WHEELING AND DEALING
Our exclusive Target edition of The Wheel in Space – with print editions of this issue – saw BBC Books’ consultant editor Steve Cole exploring Terrance Dicks’ 37-year-old manuscript in unexpected ways...
Cover art to the first edition by Ian Fraser Burgess, published in 1988.
I hope you are delighted with your new copy of The Wheel in Space (with print editions of this issue). I certainly got quite a surprise when the project appeared on my radar. I edit and help co-ordinate the Target range and was asked to typeset the book (basically to lay it out on the page as per established style) and to give it ‘a quick proofread’. Perhaps inevitably, it wasn’t so quick.
Steve Cole.
For older fans, myself included, the original Target novelisations of the 1970s and eighties were more than just books; they were the only way to connect to TV stories that had long-since vanished in the ether (or into skips).

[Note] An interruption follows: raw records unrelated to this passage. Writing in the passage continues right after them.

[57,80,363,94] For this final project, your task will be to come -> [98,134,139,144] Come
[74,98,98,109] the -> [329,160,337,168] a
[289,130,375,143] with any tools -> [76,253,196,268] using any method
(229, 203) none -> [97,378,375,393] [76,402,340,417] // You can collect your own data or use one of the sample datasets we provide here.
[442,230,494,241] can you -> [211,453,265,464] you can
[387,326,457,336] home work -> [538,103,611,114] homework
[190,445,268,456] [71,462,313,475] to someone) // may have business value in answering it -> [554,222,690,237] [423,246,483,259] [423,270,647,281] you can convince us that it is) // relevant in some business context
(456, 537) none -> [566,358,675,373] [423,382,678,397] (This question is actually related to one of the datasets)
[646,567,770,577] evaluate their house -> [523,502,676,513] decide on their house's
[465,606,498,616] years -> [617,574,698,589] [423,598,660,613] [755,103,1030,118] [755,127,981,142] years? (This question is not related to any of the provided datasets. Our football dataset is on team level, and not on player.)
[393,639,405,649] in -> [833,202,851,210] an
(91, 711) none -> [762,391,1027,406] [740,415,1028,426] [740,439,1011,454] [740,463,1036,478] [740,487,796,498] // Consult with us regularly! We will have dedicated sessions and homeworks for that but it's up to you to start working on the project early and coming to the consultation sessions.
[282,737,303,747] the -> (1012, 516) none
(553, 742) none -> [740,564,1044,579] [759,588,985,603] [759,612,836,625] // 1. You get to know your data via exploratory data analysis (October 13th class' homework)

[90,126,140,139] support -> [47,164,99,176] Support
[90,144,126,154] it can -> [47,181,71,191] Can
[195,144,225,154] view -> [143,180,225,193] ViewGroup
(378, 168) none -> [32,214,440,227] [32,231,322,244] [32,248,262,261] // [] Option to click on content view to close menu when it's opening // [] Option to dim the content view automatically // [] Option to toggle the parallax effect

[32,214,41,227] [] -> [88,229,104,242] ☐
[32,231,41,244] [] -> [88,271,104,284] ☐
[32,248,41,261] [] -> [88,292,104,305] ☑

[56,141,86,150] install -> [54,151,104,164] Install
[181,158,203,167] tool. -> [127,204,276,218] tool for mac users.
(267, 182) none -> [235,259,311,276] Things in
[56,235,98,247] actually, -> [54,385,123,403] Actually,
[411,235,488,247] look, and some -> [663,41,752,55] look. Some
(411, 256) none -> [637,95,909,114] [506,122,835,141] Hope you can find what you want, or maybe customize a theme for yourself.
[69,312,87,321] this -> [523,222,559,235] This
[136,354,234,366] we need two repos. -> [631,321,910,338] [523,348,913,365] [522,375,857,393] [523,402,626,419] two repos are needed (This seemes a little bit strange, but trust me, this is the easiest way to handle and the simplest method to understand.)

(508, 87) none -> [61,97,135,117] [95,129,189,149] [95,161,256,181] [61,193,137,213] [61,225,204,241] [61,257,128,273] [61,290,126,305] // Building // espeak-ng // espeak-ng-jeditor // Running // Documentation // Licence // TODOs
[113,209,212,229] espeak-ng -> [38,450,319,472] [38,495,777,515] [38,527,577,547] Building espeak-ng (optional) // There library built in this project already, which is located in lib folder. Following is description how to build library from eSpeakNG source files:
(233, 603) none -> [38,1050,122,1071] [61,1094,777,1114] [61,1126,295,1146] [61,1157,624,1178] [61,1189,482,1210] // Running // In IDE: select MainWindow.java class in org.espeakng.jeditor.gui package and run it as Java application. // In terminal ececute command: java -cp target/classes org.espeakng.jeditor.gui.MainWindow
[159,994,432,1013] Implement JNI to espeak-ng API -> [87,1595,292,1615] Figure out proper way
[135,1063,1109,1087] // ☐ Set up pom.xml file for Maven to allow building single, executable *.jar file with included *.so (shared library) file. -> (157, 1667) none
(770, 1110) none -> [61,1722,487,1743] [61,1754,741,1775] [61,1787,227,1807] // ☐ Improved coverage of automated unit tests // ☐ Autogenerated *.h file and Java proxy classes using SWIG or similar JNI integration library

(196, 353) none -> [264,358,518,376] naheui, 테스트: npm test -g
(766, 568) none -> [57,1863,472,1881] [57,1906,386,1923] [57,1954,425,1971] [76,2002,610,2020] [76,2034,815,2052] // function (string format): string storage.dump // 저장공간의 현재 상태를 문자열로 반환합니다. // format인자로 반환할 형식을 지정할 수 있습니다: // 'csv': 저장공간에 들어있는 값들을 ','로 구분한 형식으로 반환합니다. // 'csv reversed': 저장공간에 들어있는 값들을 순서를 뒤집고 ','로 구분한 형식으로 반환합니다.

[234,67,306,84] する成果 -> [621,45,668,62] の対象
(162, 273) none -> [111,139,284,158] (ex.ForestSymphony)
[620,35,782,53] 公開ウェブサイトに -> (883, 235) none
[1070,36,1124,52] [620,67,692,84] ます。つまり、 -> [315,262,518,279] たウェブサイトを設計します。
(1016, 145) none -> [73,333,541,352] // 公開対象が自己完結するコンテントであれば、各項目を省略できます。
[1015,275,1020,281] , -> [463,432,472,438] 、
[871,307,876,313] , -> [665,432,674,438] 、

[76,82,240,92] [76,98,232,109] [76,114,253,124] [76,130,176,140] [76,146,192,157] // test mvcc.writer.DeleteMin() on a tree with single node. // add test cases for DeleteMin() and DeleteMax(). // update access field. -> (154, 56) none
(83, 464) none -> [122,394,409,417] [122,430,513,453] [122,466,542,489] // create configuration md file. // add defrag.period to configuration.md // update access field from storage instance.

For many newer fans, those titles have become collectors’ curios while they line their shelves with the modern Targets that novelise more recent episodes of Doctor Who, coming bang up to date with the next batch of four Ncuti adventures publishing in July (you are in for some treats!). Appropriately, though, Targets still blow kisses to the past. DWM 609 presented an exclusive abridged Target edition of Frazer Hines’ The Evil of the Daleks, which novelises the in-world ‘repeat’ of the 1967 TV story as set up in the closing minutes of… that’s right, 1968’s The Wheel in Space. Another adventure for the Second Doctor and Jamie (played on TV by Patrick Troughton and Hines himself), The Wheel in Space also features the perennially popular Cybermen and introduces new companion Zoe Heriot (brought to life by Wendy Padbury). What better story to turn into a new Target edition for fans old and new?